> [EXERCISE]: Would you restate all of the entries verbatim, minus any images?

====== STUDY MATERIAL ======

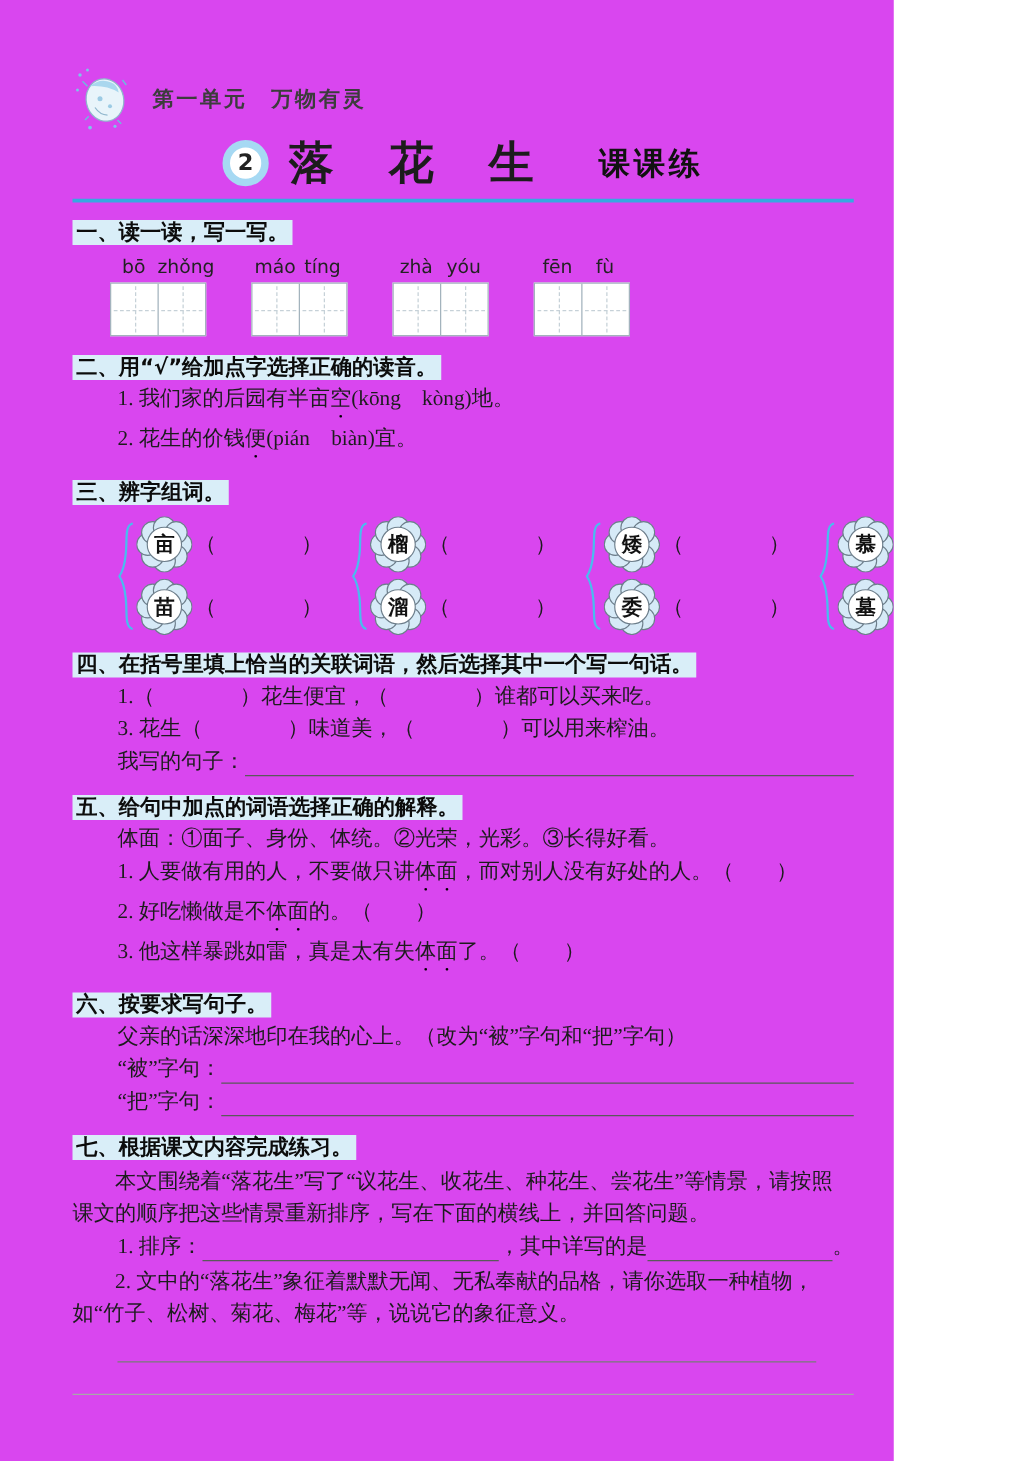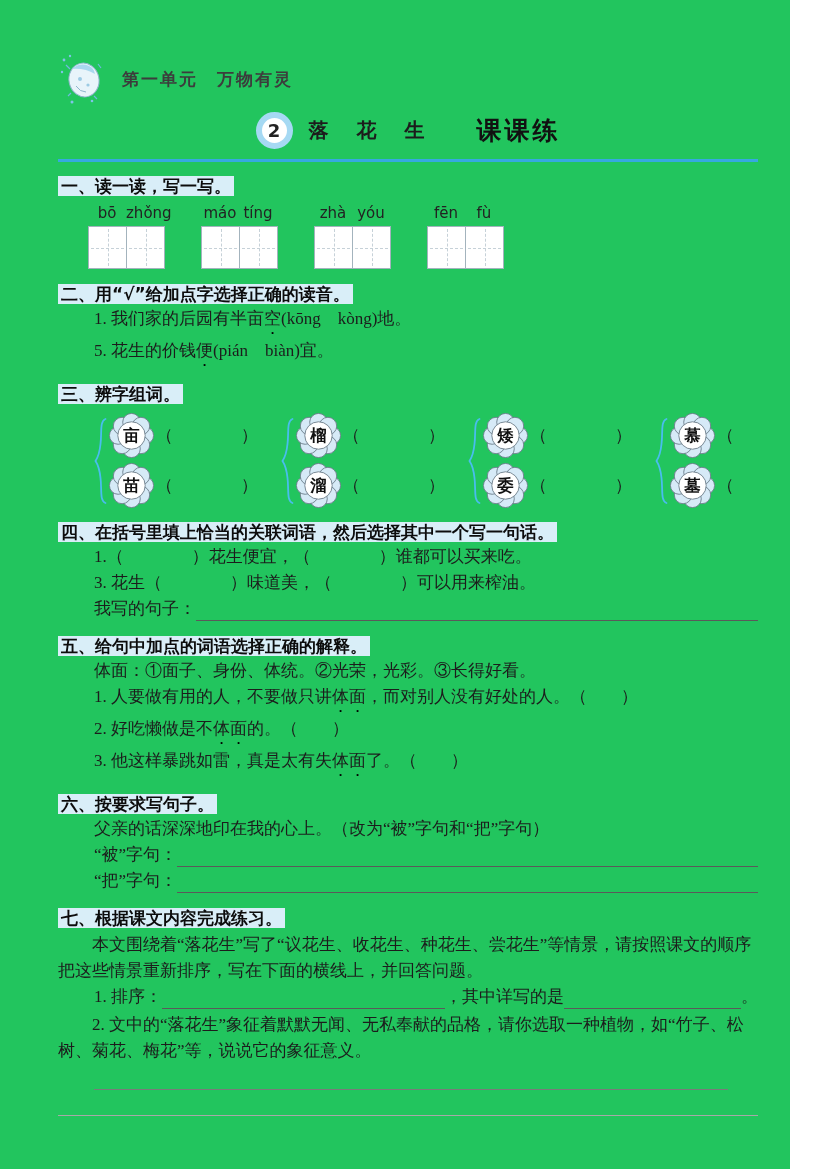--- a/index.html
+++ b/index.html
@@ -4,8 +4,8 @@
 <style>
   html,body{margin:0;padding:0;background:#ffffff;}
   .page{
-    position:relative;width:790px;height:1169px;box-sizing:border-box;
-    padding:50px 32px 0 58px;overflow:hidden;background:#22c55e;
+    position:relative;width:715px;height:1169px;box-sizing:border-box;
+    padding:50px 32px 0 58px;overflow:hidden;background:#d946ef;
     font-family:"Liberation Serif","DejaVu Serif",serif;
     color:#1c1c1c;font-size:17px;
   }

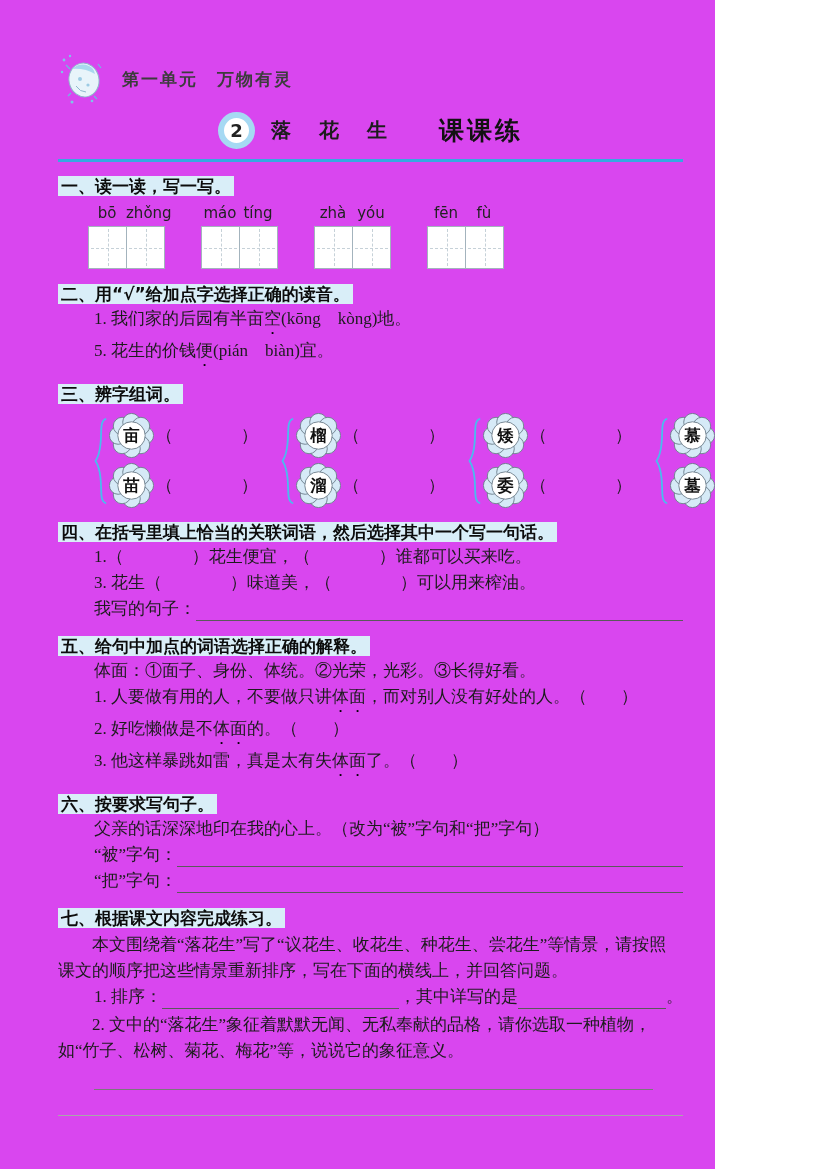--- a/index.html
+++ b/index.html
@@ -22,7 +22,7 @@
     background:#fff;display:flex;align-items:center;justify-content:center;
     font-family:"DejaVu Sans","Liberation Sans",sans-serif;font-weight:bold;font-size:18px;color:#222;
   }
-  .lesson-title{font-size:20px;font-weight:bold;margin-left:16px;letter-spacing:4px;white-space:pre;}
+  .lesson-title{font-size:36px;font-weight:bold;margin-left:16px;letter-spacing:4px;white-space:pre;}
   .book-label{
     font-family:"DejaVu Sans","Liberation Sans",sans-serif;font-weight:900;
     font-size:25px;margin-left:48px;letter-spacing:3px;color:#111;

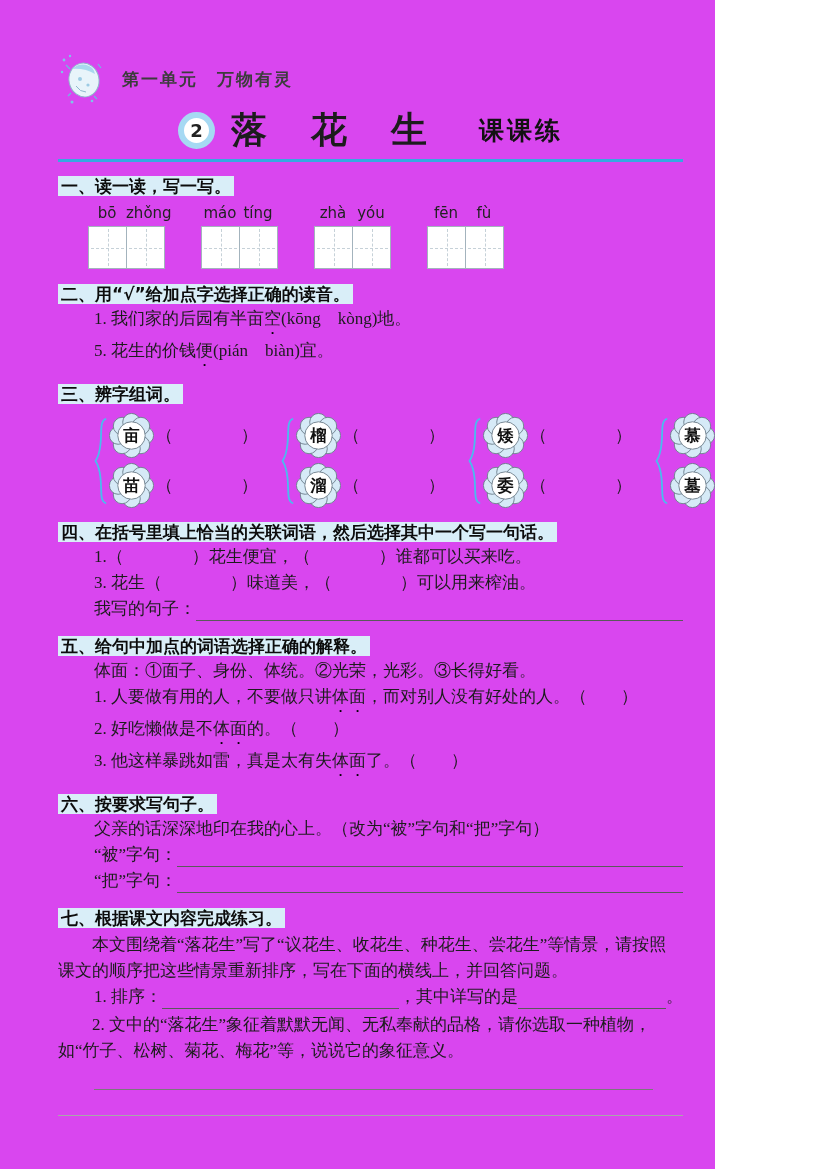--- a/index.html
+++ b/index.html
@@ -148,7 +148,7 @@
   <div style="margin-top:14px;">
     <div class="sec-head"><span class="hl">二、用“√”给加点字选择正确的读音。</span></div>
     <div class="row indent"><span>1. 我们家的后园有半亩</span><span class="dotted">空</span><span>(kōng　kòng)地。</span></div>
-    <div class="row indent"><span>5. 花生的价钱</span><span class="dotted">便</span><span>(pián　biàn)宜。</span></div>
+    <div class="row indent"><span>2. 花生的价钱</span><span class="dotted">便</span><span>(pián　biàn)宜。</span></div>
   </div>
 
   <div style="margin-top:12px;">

======

> [SOLVED PROBLEM]:
--- a/index.html
+++ b/index.html
@@ -4,8 +4,8 @@
 <style>
   html,body{margin:0;padding:0;background:#ffffff;}
   .page{
-    position:relative;width:790px;height:1169px;box-sizing:border-box;
-    padding:50px 32px 0 58px;overflow:hidden;background:#22c55e;
+    position:relative;width:715px;height:1169px;box-sizing:border-box;
+    padding:50px 32px 0 58px;overflow:hidden;background:#d946ef;
     font-family:"Liberation Serif","DejaVu Serif",serif;
     color:#1c1c1c;font-size:17px;
   }

--- a/index.html
+++ b/index.html
@@ -22,7 +22,7 @@
     background:#fff;display:flex;align-items:center;justify-content:center;
     font-family:"DejaVu Sans","Liberation Sans",sans-serif;font-weight:bold;font-size:18px;color:#222;
   }
-  .lesson-title{font-size:20px;font-weight:bold;margin-left:16px;letter-spacing:4px;white-space:pre;}
+  .lesson-title{font-size:36px;font-weight:bold;margin-left:16px;letter-spacing:4px;white-space:pre;}
   .book-label{
     font-family:"DejaVu Sans","Liberation Sans",sans-serif;font-weight:900;
     font-size:25px;margin-left:48px;letter-spacing:3px;color:#111;

--- a/index.html
+++ b/index.html
@@ -148,7 +148,7 @@
   <div style="margin-top:14px;">
     <div class="sec-head"><span class="hl">二、用“√”给加点字选择正确的读音。</span></div>
     <div class="row indent"><span>1. 我们家的后园有半亩</span><span class="dotted">空</span><span>(kōng　kòng)地。</span></div>
-    <div class="row indent"><span>5. 花生的价钱</span><span class="dotted">便</span><span>(pián　biàn)宜。</span></div>
+    <div class="row indent"><span>2. 花生的价钱</span><span class="dotted">便</span><span>(pián　biàn)宜。</span></div>
   </div>
 
   <div style="margin-top:12px;">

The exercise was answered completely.